Pakistan is considering cutting its GHG emissions by 30% from 2008 levels by 2025, the Thomson Reuters Foundation reported on Wednesday, as Ethiopia submitted its own INDC to the UN.
Senator Mushahidullah Khan, Pakistan’s climate change minister, told the news agency that Pakistan would present its INDC to the UN by Sep. 30.
He added that the country would pursue the reductions through increasing renewable energy output, cutting electricity loss during transmission, using water more efficiently in agriculture, minimising farm soil tillage and investing in biogas energy.
Pakistan’s emissions, which were estimated at around 148 million tonnes of CO2e in 2008, are rising by an average 6% annually.
Media reports suggest that Pakistan may also look to curbing deforestation, replacing coal- and oil-fired industrial power units with waste-burning ones, converting its diesel-power water tubewells to run on biogas, and launching a domestic carbon market to help meet its target.

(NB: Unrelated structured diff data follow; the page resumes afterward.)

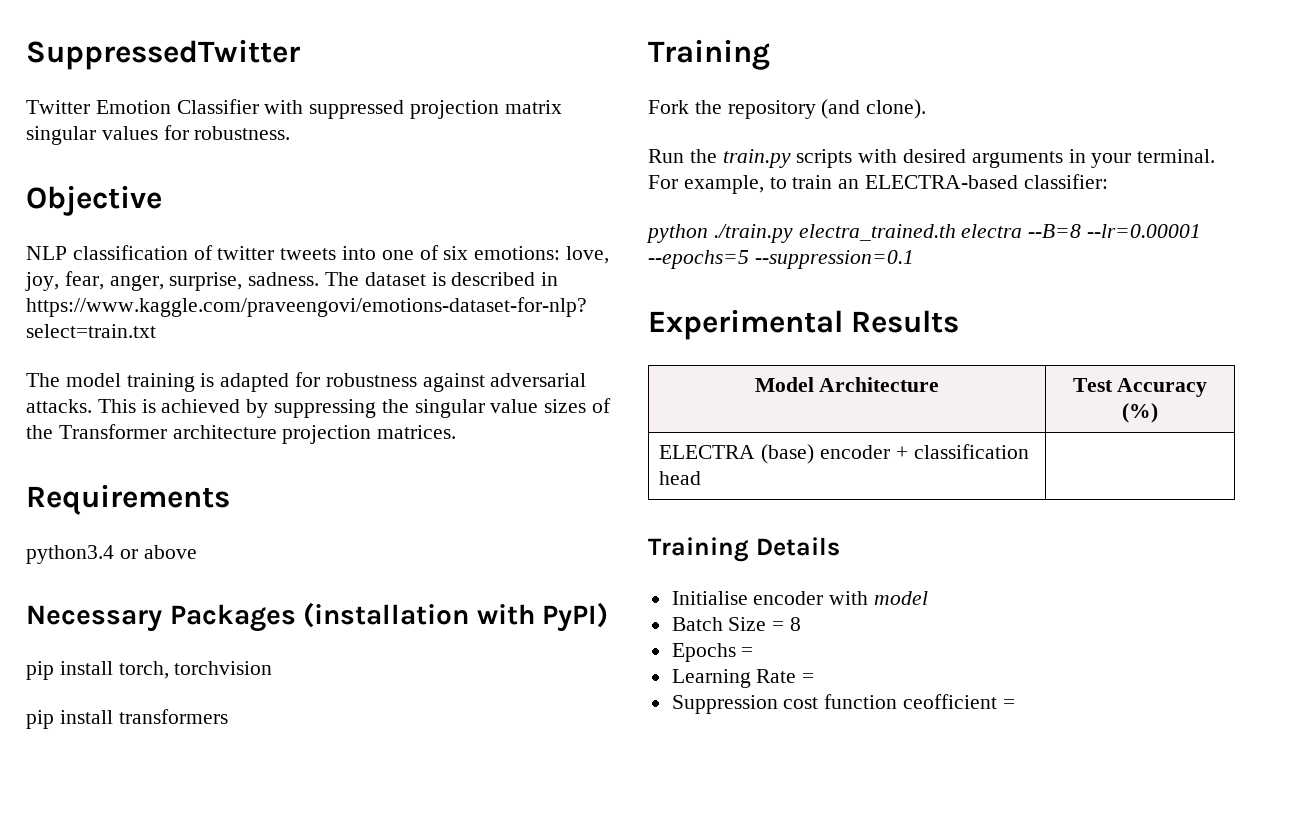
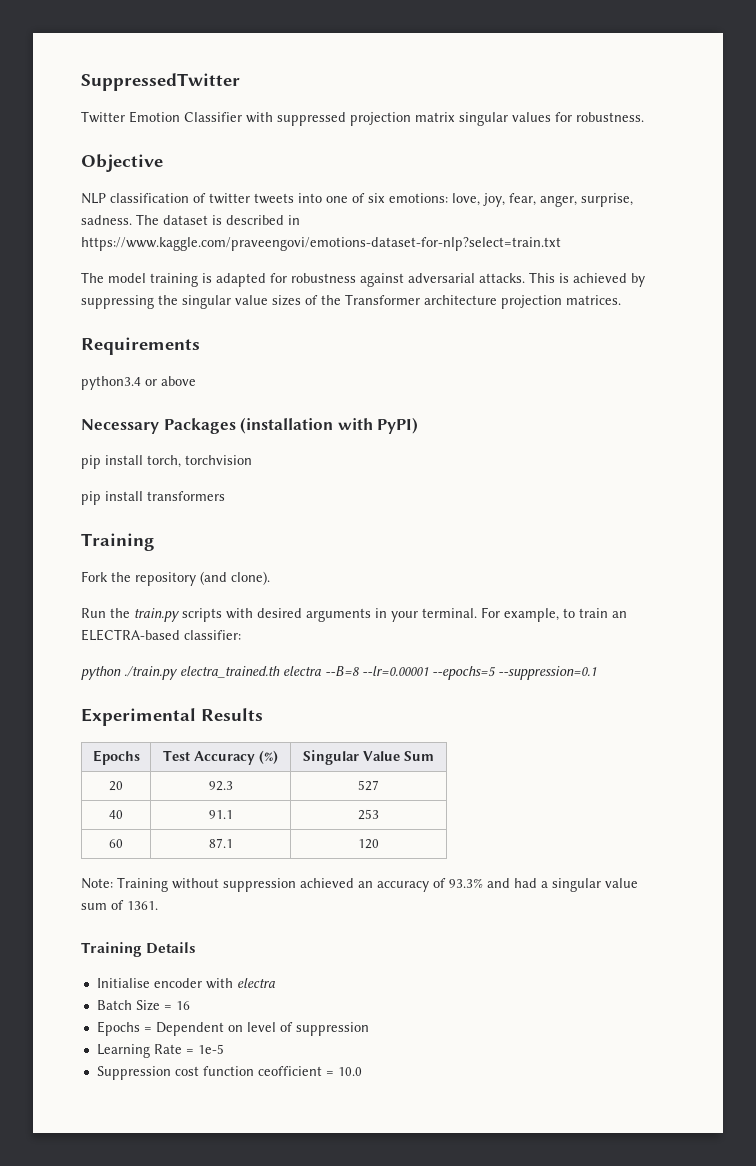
[754,377,940,392] Model Architecture -> [92,750,140,765] Epochs
[659,444,1029,464] [659,471,702,485] // ELECTRA (base) encoder + classification head | -> [303,750,434,765] [109,781,123,791] [208,781,233,791] [358,780,379,791] [109,810,123,819] [208,810,233,819] [358,809,379,820] [109,839,123,848] [208,838,233,848] [358,839,379,849] [81,877,638,892] [81,900,158,910] | Singular Value Sum // 20 | 92.3 | 527 // 40 | 91.1 | 253 // 60 | 87.1 | 120 // Note: Training without suppression achieved an accuracy of 93.3% and had a singular value sum of 1361.
[874,591,929,605] model -> [236,978,275,988] electra
[790,617,802,631] 8 -> [175,1001,190,1010] 16
(754, 652) none -> [155,1022,369,1036] Dependent on level of suppression
(815, 678) none -> [197,1044,224,1054] 1e-5
(1015, 704) none -> [337,1067,362,1076] 10.0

Thomson Reuters added that the country’s proposals to be set out in its INDC are expected to be conditional on more international financial assistance through a range of channels including the Green Climate Fund.
LOCAL CARBON MARKETS
The country’s Ministry of Climate Change, which was revived this year following international pressure after it was downgraded to ‘division’ status in 2013, is planning to set up “local carbon markets”, Pakistan financial daily Business Recorder reported earlier this week.

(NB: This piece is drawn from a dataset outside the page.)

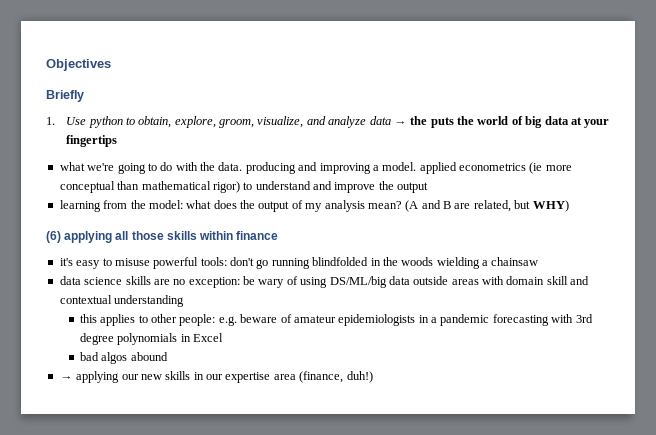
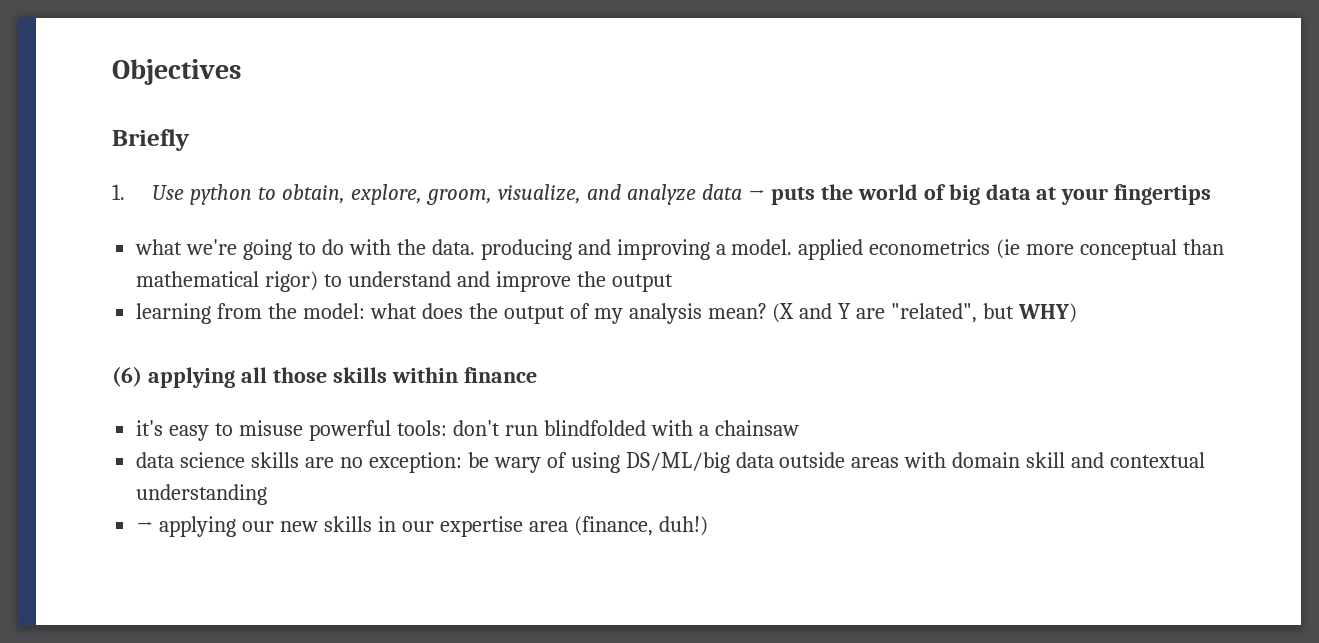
[410,116,428,125] the -> (765, 194) none
[405,200,511,212] (A and B are related, -> [772,303,978,323] (X and Y are "related",
[256,257,480,269] go running blindfolded in the woods wielding -> [504,420,693,436] run blindfolded with
[79,314,593,326] [79,333,224,345] [79,352,168,364] // this applies to other people: e.g. beware of amateur epidemiologists in a pandemic forecasting with 3rd degree polynomials in Excel // bad algos abound -> (268, 494) none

Arif Ahmed Khan, Secretary at the Ministry of Climate Change, said Pakistan wants to set up local markets under its ‘Carbon Neutral Pakistan’ initiative to help it reach its INDC target.
“Pakistan can also lure foreign investment in emission cuts in the coming years if we succeed in setting up carbon markets to facilitate industrialists and people from other sectors,” Khan said, according to Business Recorder.
“We are planning to hire relevant specialists and experts on the subject to materialise our goal of setting up the carbon markets and making them operational.”
Further details were not provided.
Pakistan has struggled to reap major benefits from the CDM, having just 34 projects registered under the scheme that have received a total of just over 5 million CERs to date, according to UNEP-DTU.
That is fewer than projects in Colombia have received – a country with a fraction of the population of Pakistan.
Local media in Pakistan reported in February that the government had shut down its CDM division, which was launched in 2005, due to “poor performance and non-serious attitudes of bureaucrats”.
ETHIOPIA TO USE MARKETS
Meanwhile, Ethiopia submitted a comprehensive INDC on Wednesday that included GHG cuts of 64% below BAU levels by 2030 and an intention to sell carbon credits over the 2020-2030 period.
The fast-growing African nation emitted 150 million tonnes of GHGs in 2010 and will aim for its emissions to be 145 million tonnes by 2030 compared to the 400 million tonnes it expects its emissions would be without such action.
Most reductions will come from improving farming practices and protecting or re-establishing forests, with other cuts coming by expanding power generation from renewables and using more efficient technologies in the transport, industry and building sectors including cleaner cookstoves.
It added that implementing the INDC fully would cost an estimated $150 billion, despite 80% of the abatement potential costing less than $15 per tonne of CO2e.
“Ethiopia supports the development of effective accounting rules under the UNFCCC to guarantee the environmental integrity of market mechanisms,” the INDC said.
Rules are yet to be crafted on how to account for emission reductions occurring in one country and used for compliance by another under the new UN climate pact due to be signed in December in Paris. But if Ethiopia sold carbon credits it is likely that part or all the reductions they were generated from would not be counted towards its commitment to avoid double-counting.
Among the richer nations that would be likely buyers of the credits, the EU and US have no provision for using international market mechanisms in their INDCs. However, Switzerland and Japan have said they intend to source international carbon credits to meet their post-2020 climate goals.
Ethiopia, classed as a Least Developed Country with per capita emissions of 1.8 tonnes of CO2, has already removed fossil fuel subsidies to enable new renewable generation for the 77% of its population currently lacking access to modern energy sources, its INDC said.
“The full implementation of Ethiopia’s INDC is contingent upon an ambitious multilateral agreement being reached among Parties that enables Ethiopia to get international support and that stimulates investments,” it added.